---- AVAILABLE DATA

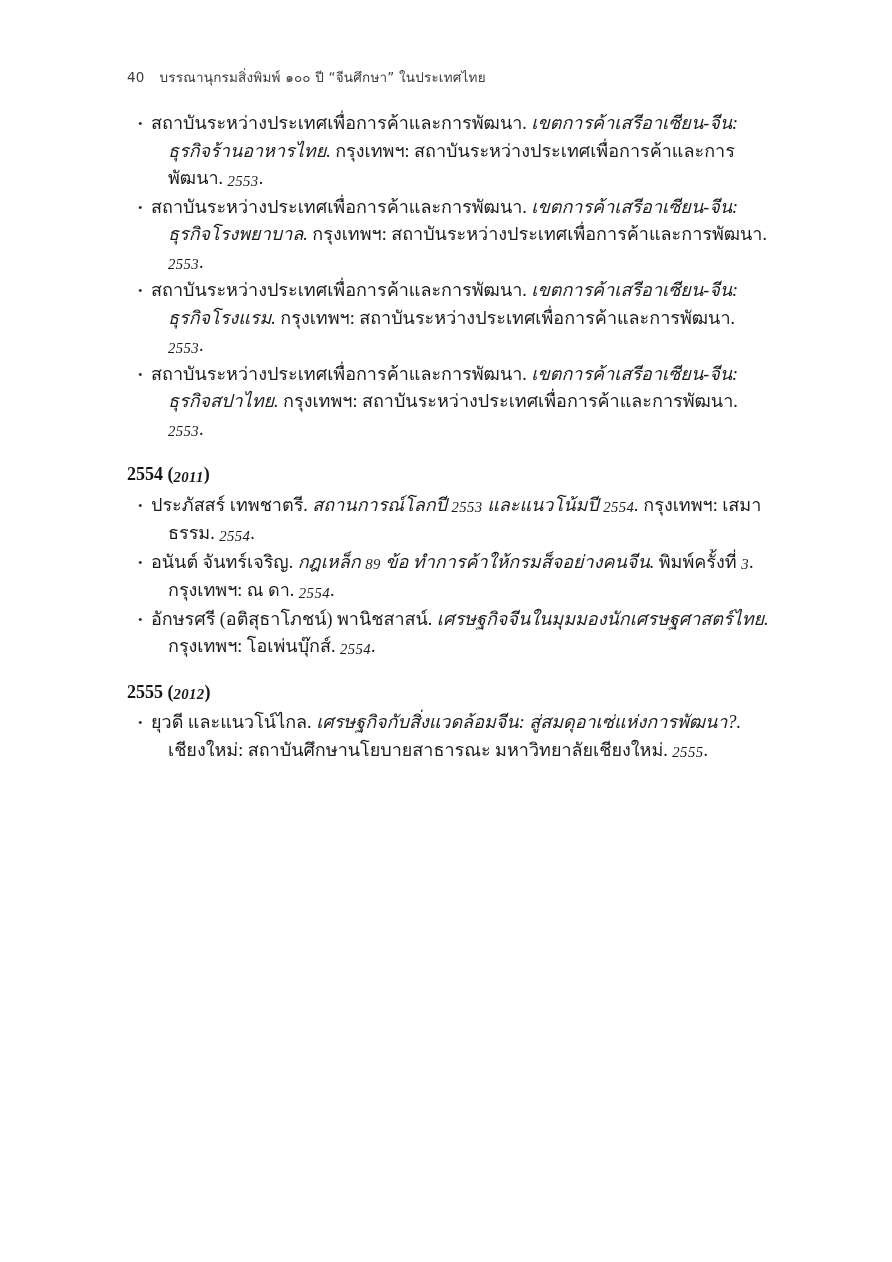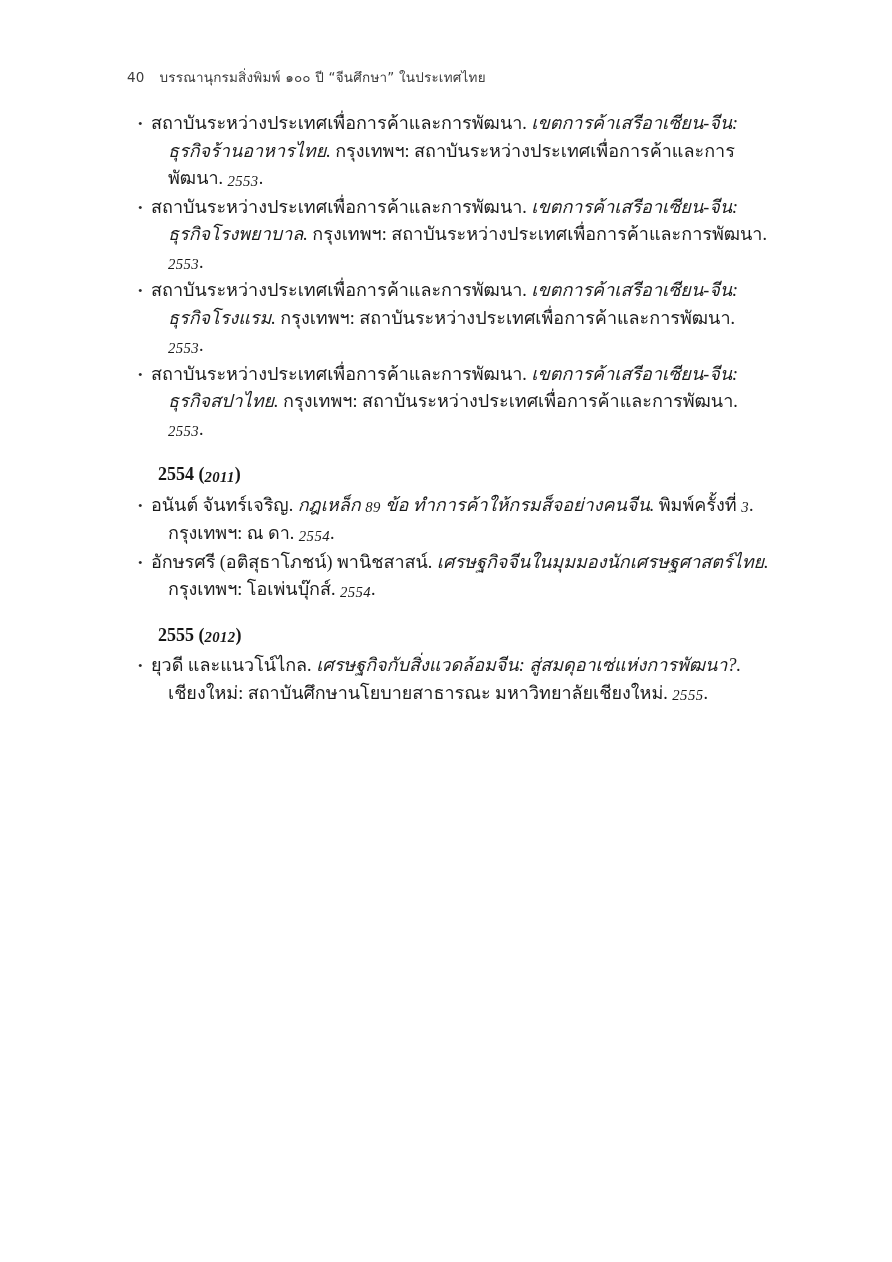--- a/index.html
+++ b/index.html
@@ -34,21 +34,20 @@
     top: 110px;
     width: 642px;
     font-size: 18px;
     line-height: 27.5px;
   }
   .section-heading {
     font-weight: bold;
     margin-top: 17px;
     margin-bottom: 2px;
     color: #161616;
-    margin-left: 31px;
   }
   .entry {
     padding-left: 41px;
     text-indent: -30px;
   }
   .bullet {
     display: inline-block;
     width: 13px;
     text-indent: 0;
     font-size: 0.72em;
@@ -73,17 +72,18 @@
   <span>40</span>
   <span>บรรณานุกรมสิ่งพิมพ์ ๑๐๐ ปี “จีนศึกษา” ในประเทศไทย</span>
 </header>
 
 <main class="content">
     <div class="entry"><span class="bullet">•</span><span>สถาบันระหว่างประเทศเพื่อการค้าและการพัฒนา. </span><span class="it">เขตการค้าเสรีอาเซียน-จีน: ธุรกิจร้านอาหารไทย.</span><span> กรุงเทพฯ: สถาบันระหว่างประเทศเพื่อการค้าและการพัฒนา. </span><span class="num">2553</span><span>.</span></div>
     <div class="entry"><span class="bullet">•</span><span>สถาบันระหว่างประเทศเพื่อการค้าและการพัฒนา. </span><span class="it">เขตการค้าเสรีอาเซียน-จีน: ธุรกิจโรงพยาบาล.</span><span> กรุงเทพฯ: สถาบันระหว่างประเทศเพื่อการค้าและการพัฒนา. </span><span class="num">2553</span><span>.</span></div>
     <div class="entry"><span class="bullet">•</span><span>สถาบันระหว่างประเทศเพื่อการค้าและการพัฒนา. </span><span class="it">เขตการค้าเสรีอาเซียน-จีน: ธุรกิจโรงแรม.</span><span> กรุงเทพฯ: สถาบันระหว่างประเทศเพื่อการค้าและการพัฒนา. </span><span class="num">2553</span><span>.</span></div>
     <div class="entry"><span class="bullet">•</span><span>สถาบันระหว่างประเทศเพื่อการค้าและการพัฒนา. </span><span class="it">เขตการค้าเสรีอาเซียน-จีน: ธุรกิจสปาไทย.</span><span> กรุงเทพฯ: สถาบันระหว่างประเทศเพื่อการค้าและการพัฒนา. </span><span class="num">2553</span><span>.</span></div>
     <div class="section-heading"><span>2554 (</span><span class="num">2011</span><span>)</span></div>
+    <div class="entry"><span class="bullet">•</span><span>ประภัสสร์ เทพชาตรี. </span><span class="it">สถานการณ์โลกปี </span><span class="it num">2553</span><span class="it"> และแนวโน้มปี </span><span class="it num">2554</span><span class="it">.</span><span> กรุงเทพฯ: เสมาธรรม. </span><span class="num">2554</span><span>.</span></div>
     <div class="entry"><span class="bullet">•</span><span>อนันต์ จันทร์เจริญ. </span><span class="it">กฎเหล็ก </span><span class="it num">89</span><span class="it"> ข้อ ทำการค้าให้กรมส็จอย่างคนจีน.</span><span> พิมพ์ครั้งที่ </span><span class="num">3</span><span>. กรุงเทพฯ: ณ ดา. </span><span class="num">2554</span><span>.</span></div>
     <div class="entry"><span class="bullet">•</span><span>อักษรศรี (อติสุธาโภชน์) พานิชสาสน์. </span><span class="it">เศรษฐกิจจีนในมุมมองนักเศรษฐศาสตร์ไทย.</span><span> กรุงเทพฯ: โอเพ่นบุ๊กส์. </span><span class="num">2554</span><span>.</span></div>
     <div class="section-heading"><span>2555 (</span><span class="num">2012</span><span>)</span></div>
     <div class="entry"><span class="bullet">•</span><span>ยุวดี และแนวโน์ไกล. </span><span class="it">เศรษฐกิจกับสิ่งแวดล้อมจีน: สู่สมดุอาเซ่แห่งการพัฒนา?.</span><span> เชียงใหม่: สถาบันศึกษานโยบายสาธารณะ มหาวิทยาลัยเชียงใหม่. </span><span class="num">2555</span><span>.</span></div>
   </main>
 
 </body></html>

--------
---- AVAILABLE DATA

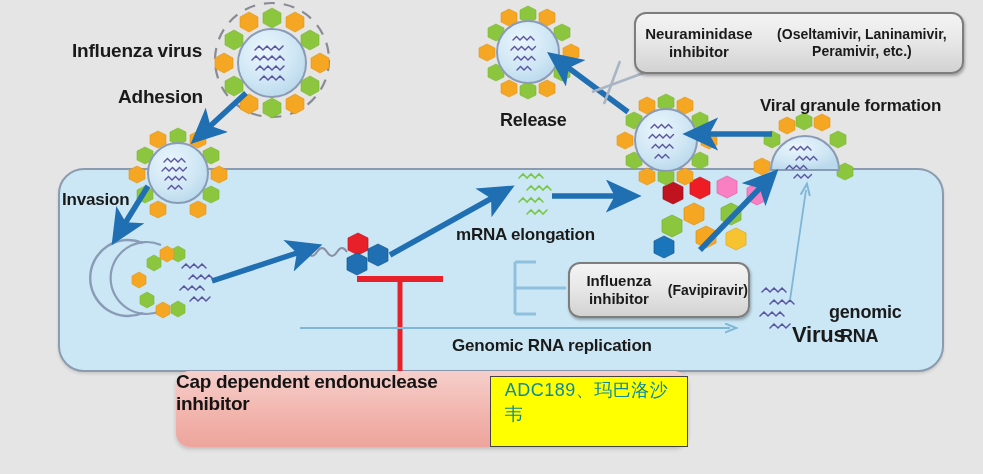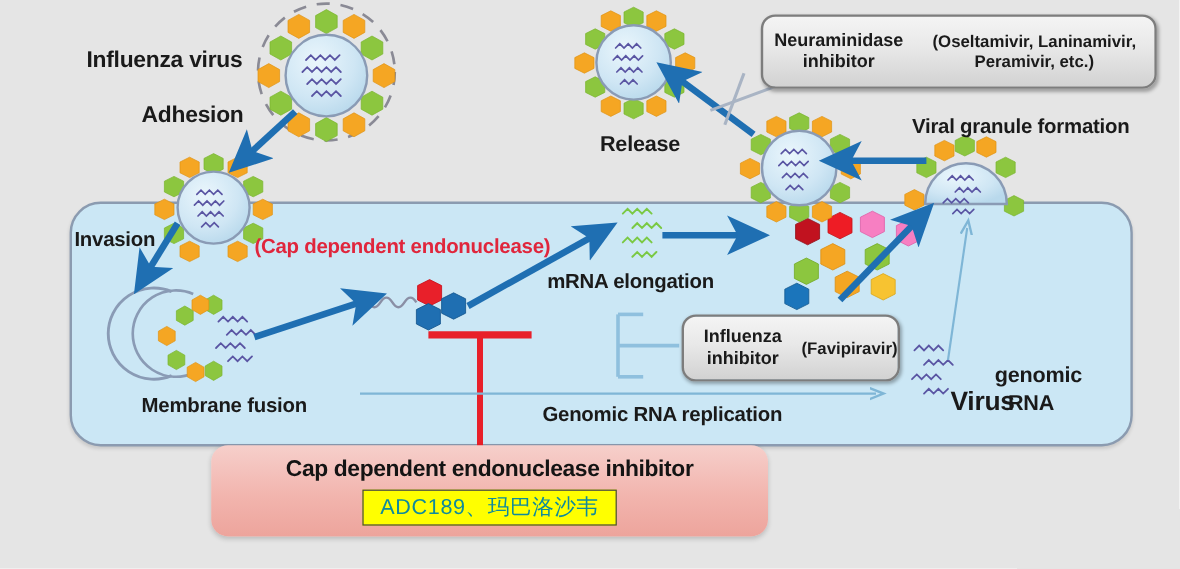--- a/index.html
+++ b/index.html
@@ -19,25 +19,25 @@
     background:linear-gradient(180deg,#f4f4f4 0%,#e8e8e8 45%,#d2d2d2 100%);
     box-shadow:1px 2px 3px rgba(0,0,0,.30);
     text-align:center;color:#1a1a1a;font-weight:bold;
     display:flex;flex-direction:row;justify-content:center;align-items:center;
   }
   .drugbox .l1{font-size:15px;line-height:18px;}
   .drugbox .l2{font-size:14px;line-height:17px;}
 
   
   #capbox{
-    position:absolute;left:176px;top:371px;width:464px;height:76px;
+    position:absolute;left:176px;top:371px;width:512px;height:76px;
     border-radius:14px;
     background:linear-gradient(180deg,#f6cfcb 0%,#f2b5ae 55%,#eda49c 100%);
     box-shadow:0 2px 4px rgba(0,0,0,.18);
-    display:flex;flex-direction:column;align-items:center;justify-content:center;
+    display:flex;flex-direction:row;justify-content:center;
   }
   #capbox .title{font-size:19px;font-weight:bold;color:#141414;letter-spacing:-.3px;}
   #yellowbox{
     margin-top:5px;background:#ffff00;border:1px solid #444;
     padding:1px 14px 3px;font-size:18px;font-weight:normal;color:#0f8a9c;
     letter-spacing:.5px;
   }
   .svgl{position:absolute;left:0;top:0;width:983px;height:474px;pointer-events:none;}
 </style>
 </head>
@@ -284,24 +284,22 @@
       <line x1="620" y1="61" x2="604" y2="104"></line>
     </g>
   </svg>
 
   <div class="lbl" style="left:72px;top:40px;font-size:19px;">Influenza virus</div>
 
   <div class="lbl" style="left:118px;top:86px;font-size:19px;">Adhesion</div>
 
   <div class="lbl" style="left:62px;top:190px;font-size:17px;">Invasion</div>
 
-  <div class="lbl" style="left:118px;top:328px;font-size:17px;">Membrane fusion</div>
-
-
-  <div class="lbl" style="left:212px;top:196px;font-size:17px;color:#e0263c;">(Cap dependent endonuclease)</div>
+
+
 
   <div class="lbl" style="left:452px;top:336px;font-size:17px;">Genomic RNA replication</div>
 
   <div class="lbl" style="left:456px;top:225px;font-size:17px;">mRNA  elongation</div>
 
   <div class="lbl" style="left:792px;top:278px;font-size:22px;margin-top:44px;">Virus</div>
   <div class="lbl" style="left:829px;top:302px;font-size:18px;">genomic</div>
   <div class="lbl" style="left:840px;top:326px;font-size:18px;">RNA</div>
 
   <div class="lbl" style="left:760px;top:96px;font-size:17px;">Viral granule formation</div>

--------

Out of the data above, transcribe exactly and only the lines starting with the line that has "(อติสุธาโภชน์) พานิชสาสน์. </span><span" and going on through the line that has "</body></html>", both included.

     <div class="entry"><span class="bullet">•</span><span>อักษรศรี (อติสุธาโภชน์) พานิชสาสน์. </span><span class="it">เศรษฐกิจจีนในมุมมองนักเศรษฐศาสตร์ไทย.</span><span> กรุงเทพฯ: โอเพ่นบุ๊กส์. </span><span class="num">2554</span><span>.</span></div>
     <div class="section-heading"><span>2555 (</span><span class="num">2012</span><span>)</span></div>
     <div class="entry"><span class="bullet">•</span><span>ยุวดี และแนวโน์ไกล. </span><span class="it">เศรษฐกิจกับสิ่งแวดล้อมจีน: สู่สมดุอาเซ่แห่งการพัฒนา?.</span><span> เชียงใหม่: สถาบันศึกษานโยบายสาธารณะ มหาวิทยาลัยเชียงใหม่. </span><span class="num">2555</span><span>.</span></div>
   </main>
 
 </body></html>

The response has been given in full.